**What you will do:** Using the data below, copy each line that includes the word "Power".

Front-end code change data
______

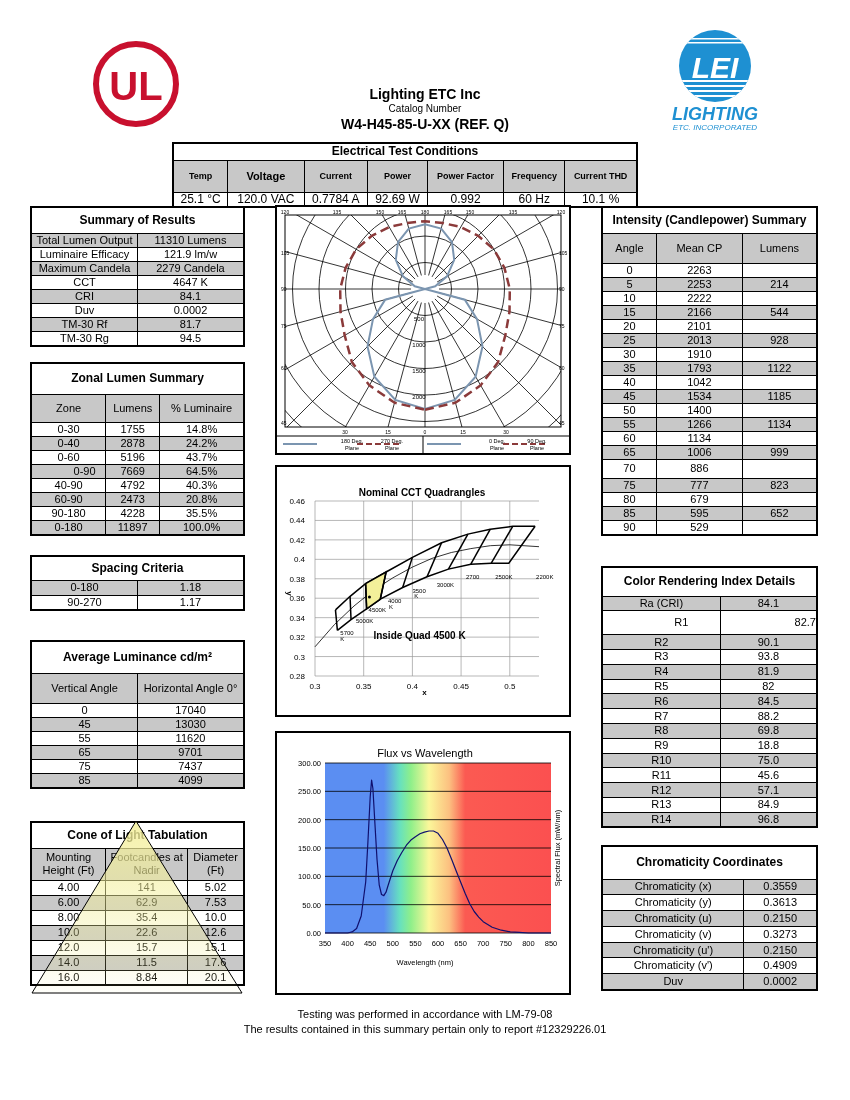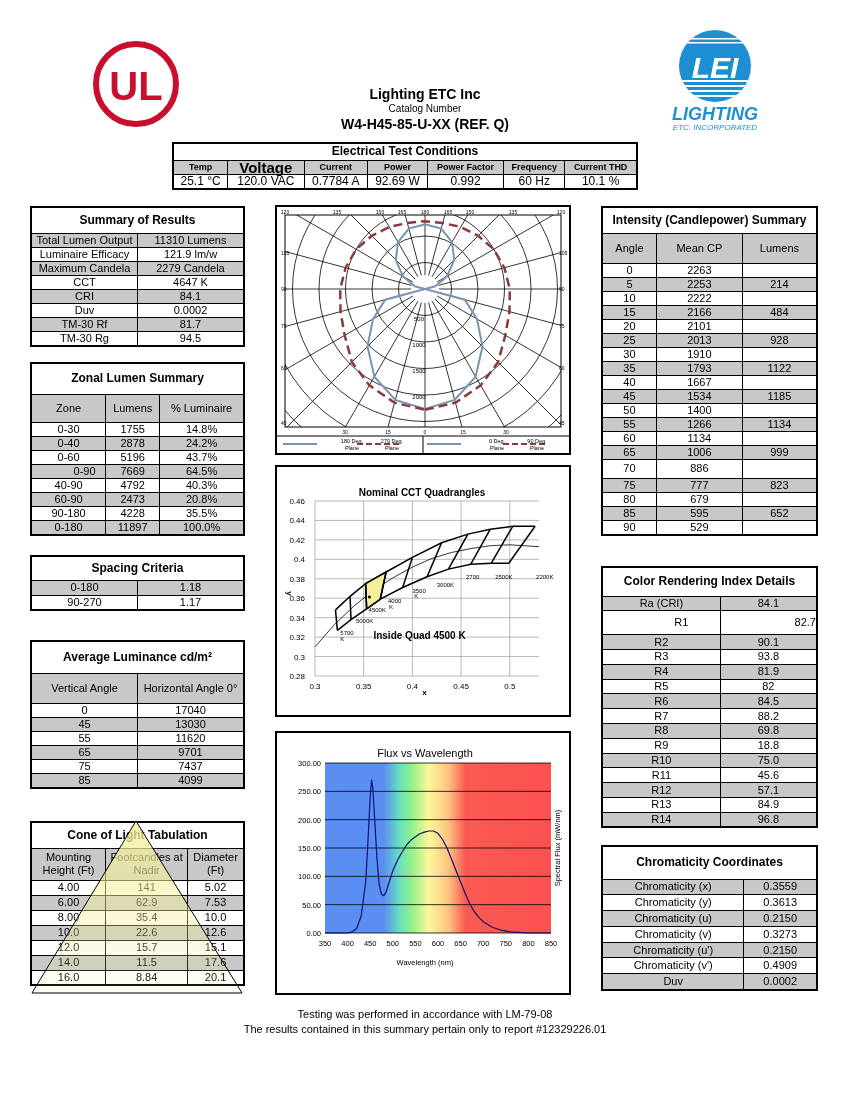--- a/index.html
+++ b/index.html
@@ -62,7 +62,7 @@
       </tr>
   <tr class="hdrrow" id="elec-h">
         <td class="g" style="height: 14px; font-weight: bold; font-size: 9px;">Temp</td>
-        <td class="g" style="height: 14px; font-weight: bold; font-size: 15px;">Voltage</td>
+        <td class="g" style="height: 32px; font-weight: bold; font-size: 11px;">Voltage</td>
         <td class="g" style="height: 14px; font-weight: bold; font-size: 9px;">Current</td>
         <td class="g" style="height: 14px; font-weight: bold; font-size: 9px;">Power</td>
         <td class="g" style="height: 14px; font-weight: bold; font-size: 9px;">Power Factor</td>

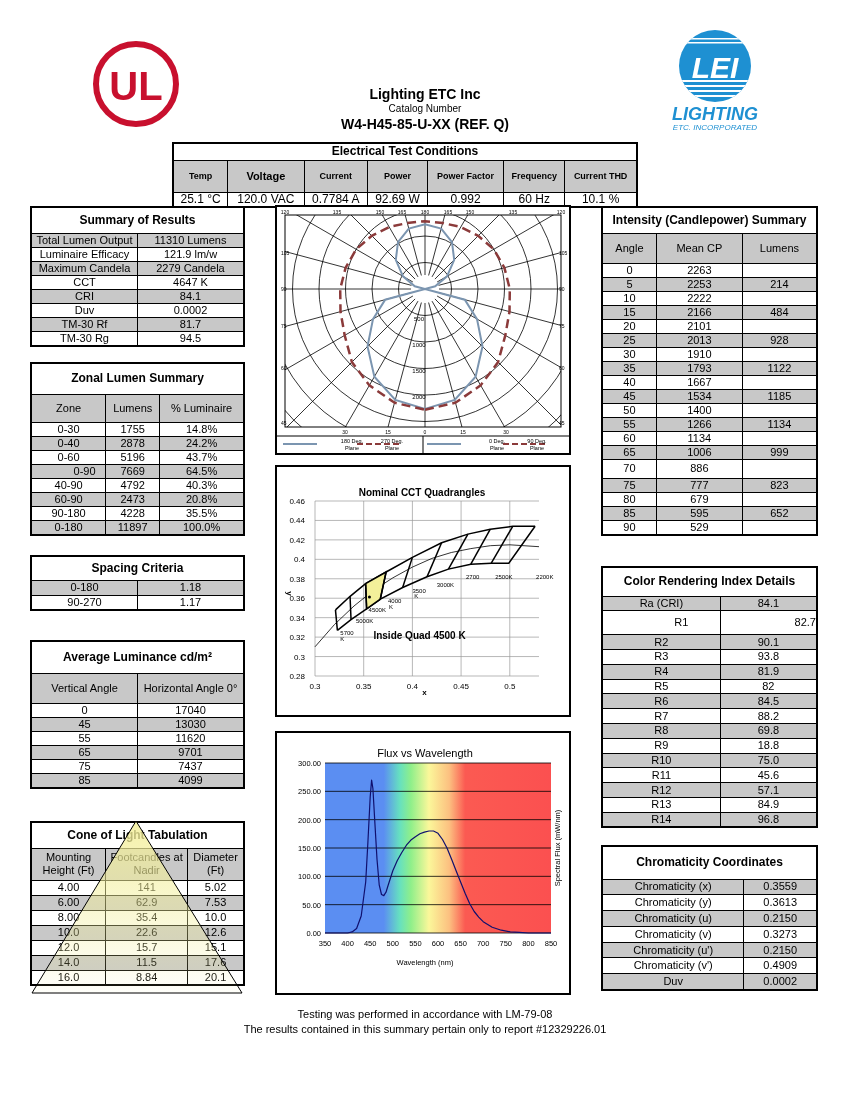--- a/index.html
+++ b/index.html
@@ -325,7 +325,7 @@
       <tr>
         <td class="g" style="height: 13.6px;">15</td>
         <td class="g" style="height: 13.6px;">2166</td>
-        <td class="g" style="height: 13.6px;">484</td>
+        <td class="g" style="height: 13.6px;">544</td>
       </tr>
       <tr>
         <td class="w" style="height: 13.6px;">20</td>

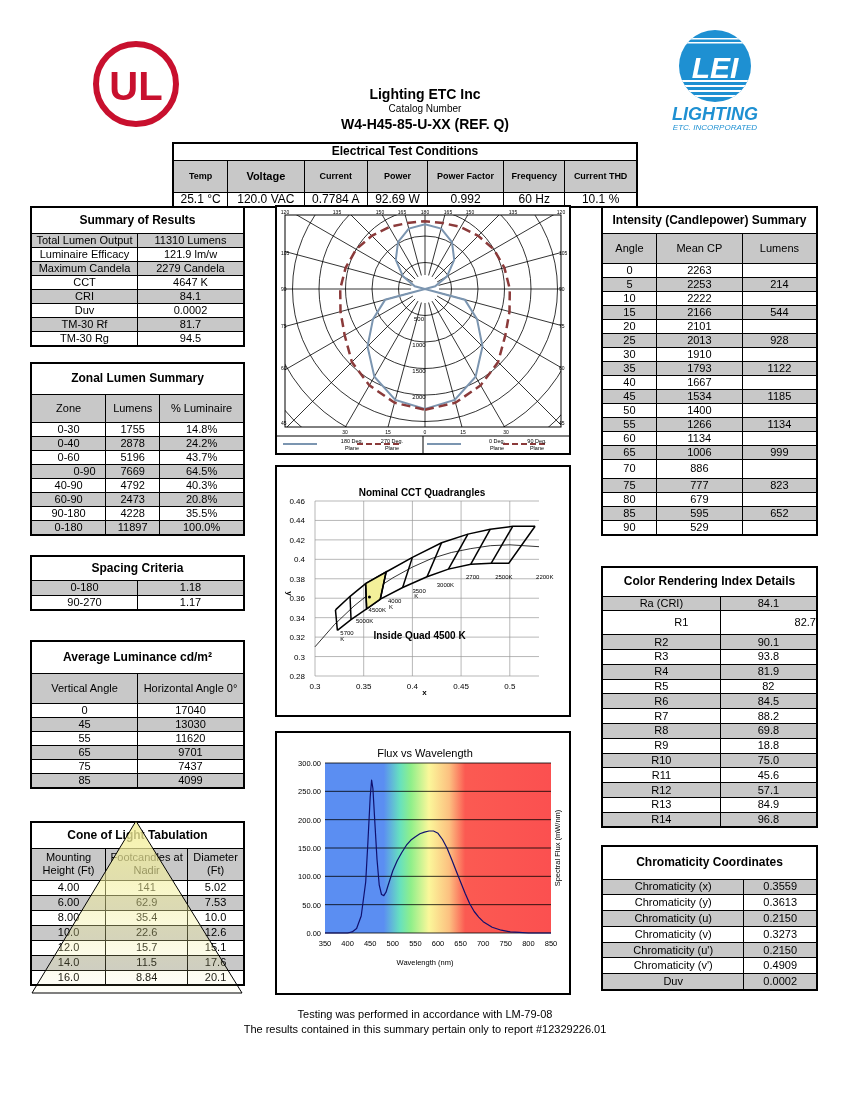--- a/index.html
+++ b/index.html
@@ -349,7 +349,7 @@
       </tr>
       <tr>
         <td class="w" style="height: 13.6px;">40</td>
-        <td class="w" style="height: 13.6px;">1667</td>
+        <td class="w" style="height: 13.6px;">1042</td>
         <td class="w" style="height: 13.6px;"></td>
       </tr>
       <tr>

______

**Worked solution:**
         <td class="g" style="height: 14px; font-weight: bold; font-size: 9px;">Power</td>
         <td class="g" style="height: 14px; font-weight: bold; font-size: 9px;">Power Factor</td>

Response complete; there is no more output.